Clearly, Ireland’s primary decision maker and under the most strenuous pressure – see Paris, see Sydney – he delivers but Thomond Park raises the concern that this relatively inexperienced captain needs to learn how to communicate with officials from the beginning of emotionally charged games.
“Definitely, you can evolve all the time,” Cullen agreed. “The main thing is we’re always trying to understand how we get better in games. That’s the mindset we’ll always have.”
Cullen uncovers the nub of this debate when asked to name Sexton’s strongest trait as a captain. “It’s his drive for the team to be successful and to maximise their potential. He is someone who is literally maximising his potential, that’s why he was [named] World Player of the Year.

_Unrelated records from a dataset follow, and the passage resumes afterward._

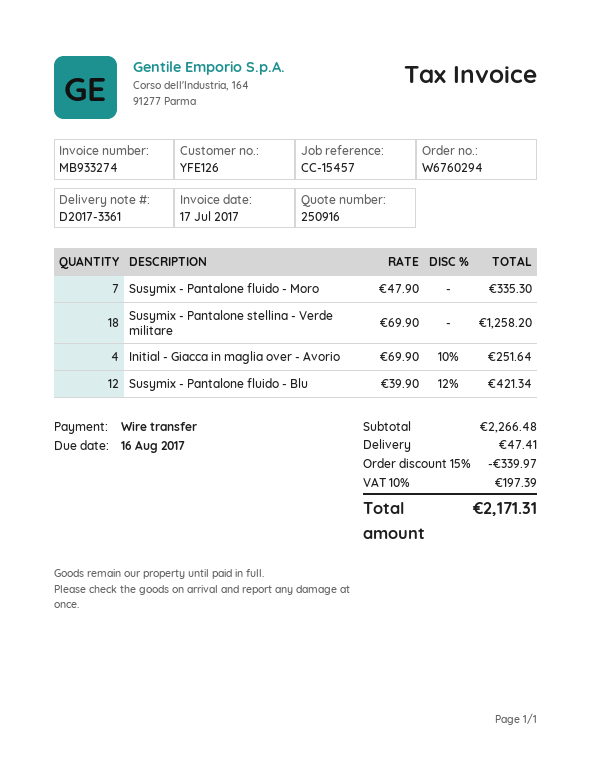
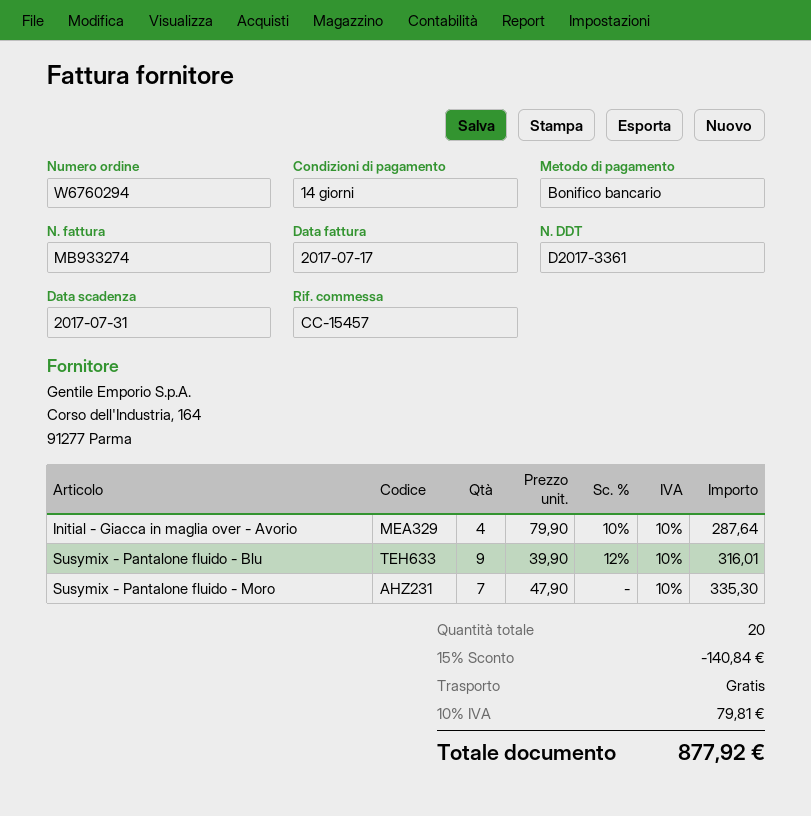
due date: 2017-08-16 -> 2017-07-31
Susymix - Pantalone stellina - Verde militare: 18 x 69.90 = 1258.20 -> none
Initial - Giacca in maglia over - Avorio: 4 x 69.90 - 10% = 251.64 -> 4 x 79.90 - 10% = 287.64
Susymix - Pantalone fluido - Blu: 12 x 39.90 - 12% = 421.34 -> 9 x 39.90 - 12% = 316.01
discount: 15% = 339.97 -> 15% = 140.84
shipping: 47.41 -> 0.00
tax: 10% = 197.39 -> 10% = 79.81
total: 2171.31 -> 877.92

He had an incredible year last year, the drive, the hunger he has to be successful; that’s what sets him apart from everybody else.
“At times, when you’re right to the edge sometimes you might tip over the edge. That’s the fine line he operates on. That’s what makes him the player that he is, and lots of the great players have been like that.

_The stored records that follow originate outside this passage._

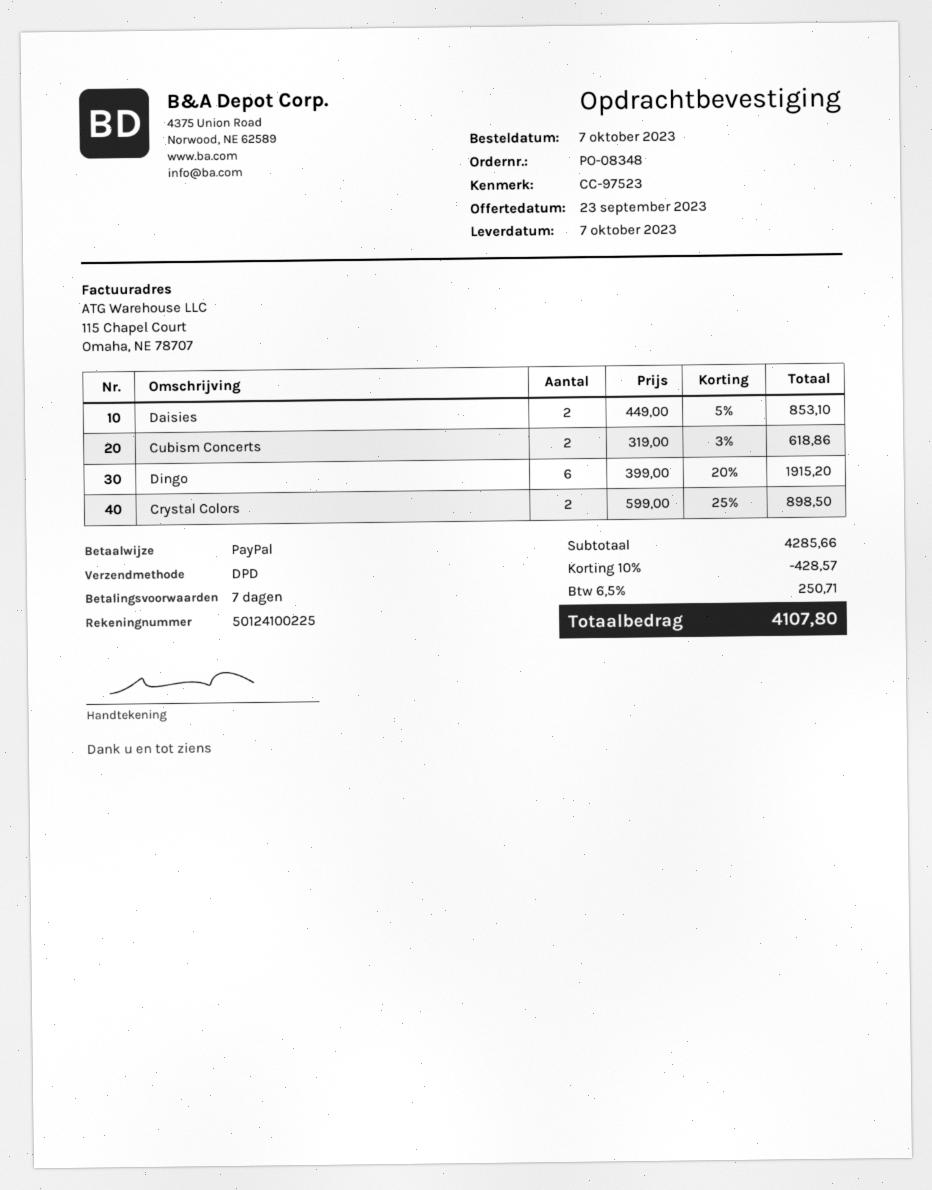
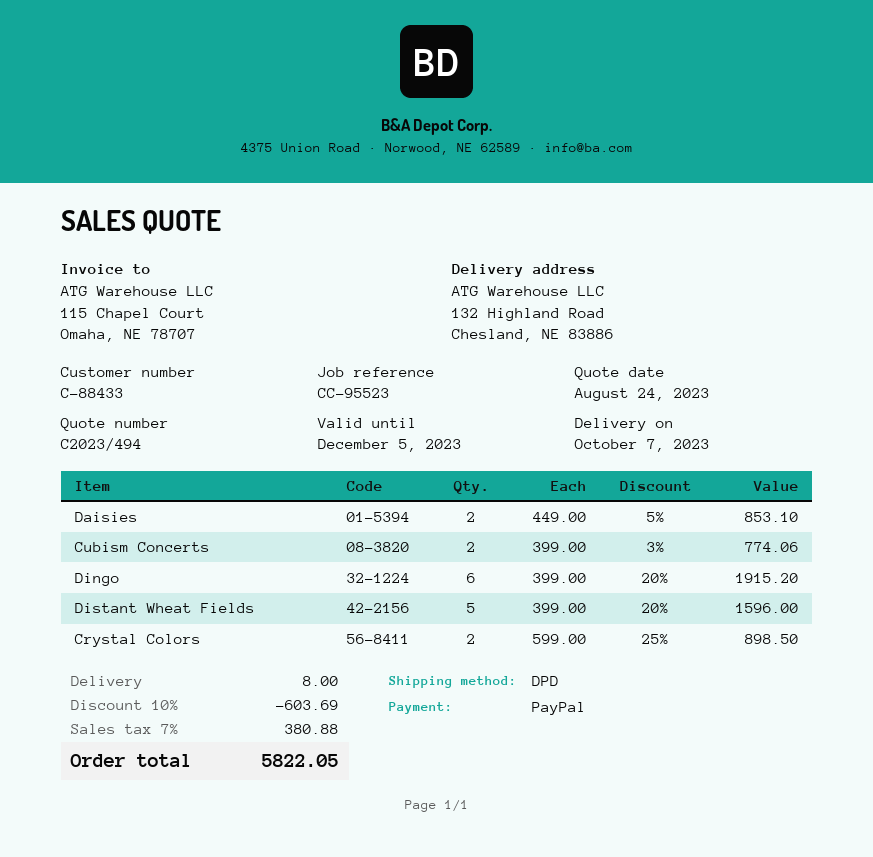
quote date: 2023-09-23 -> 2023-08-24
reference: CC-97523 -> CC-95523
Cubism Concerts: 2 x 319.00 - 3% = 618.86 -> 2 x 399.00 - 3% = 774.06
Distant Wheat Fields: none -> 5 x 399.00 - 20% = 1596.00
discount: 10% = 428.57 -> 10% = 603.69
shipping: none -> 8.00
tax: 6.5% = 250.71 -> 7% = 380.88
total: 4107.80 -> 5822.05

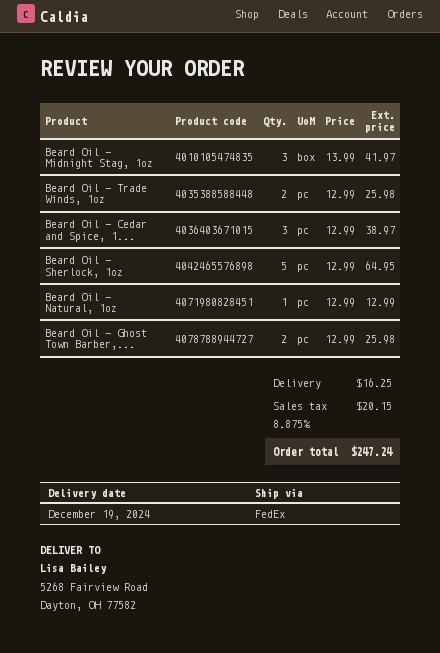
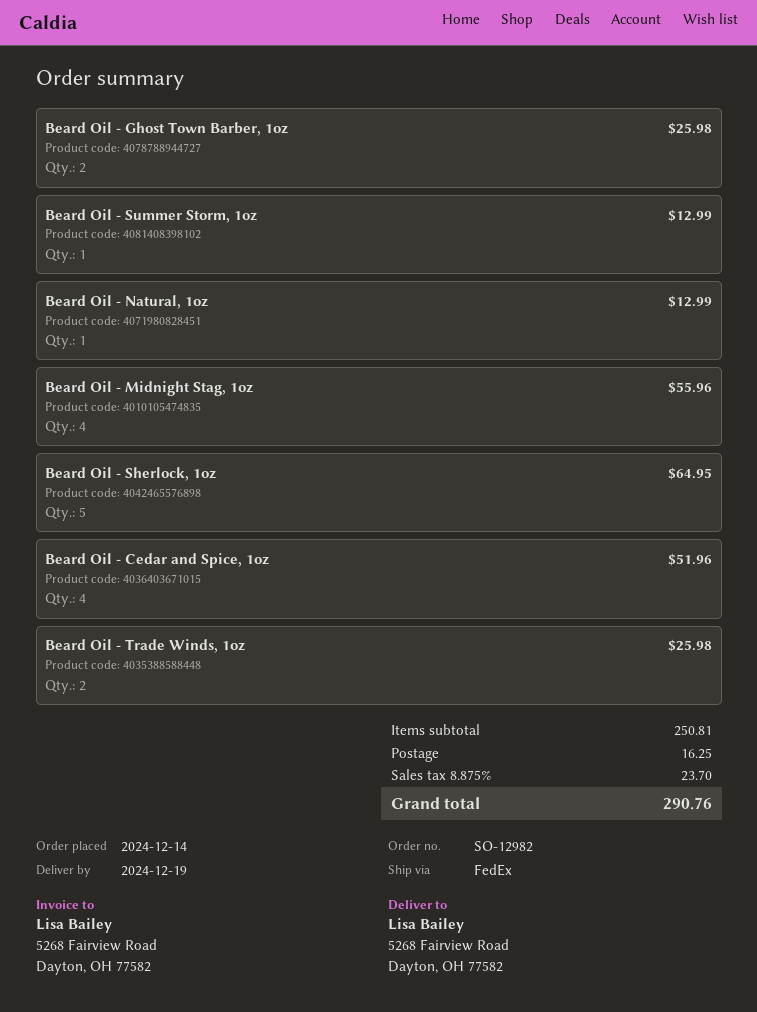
Beard Oil - Midnight Stag, 1oz: 3 for 41.97 -> 4 for 55.96
Beard Oil - Cedar and Spice, 1...: 3 for 38.97 -> 4 for 51.96
Beard Oil - Summer Storm, 1oz: none -> 1 for 12.99
tax: 8.875% = 20.15 -> 8.875% = 23.70
total: 247.24 -> 290.76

“I haven’t heard all the commentary over the week but there have been captains over the course of time in various different sports who have been on that edge.”
Abrasive characters
Like Cullen’s former club mate Martin Johnson? “Exactly, yeah, someone like that.” Johnson brought his extremely confrontational form of captaincy to the most successful English club side ever (Leicester Tigers won four Premierships and two European Cups between 1998 and 2002) and there was the small matter of ‘03.

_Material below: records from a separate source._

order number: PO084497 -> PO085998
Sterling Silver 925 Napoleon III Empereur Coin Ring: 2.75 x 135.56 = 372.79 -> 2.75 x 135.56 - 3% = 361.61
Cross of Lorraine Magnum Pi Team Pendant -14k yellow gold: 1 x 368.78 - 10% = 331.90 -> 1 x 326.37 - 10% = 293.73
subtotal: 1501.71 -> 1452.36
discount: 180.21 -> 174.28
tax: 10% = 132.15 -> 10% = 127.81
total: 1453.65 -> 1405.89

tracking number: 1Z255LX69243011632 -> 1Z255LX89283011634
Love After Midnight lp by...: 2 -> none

In 2005 Leicester recruited Cullen to fill that void. Cullen choose Sexton to replace Isa Nacewa.
“They are abrasive characters because they want their team to do well. They want to impose themselves on the game because they feel the weight. They want to bring everyone with them. That can be a tough space to operate in with all the scrutiny that you guys put on them.”
Kearney also offers salvation to his friend. “The other players around him have to take responsibility,” said this evening’s captain against Ulster. “If our discipline is really good and we don’t get caught in some of those positions Johnny doesn’t have to talk to the ref. He was probably a little frustrated with the team’s discipline and that came out. There is an onus on everyone to make sure the team’s discipline is as good as possible and then the referee becomes a little irrelevant.”
Rugby officials have not been irrelevant for some time now, but the point holds.
Leadership comes in many forms. Irish rugby have struck gold in this regard. Best brings composure to the role but he carries no weight when invariably sitting in the stand for the last 20 minutes of most Test matches. Same, more often than not, goes for the highly combative O’Mahony.
Those razor-thin victories tend to need Sexton to remain on the field.
“There are other people in the team that share the load,” Cullen concludes. “It is something we are conscious of, always. We are all in this together.”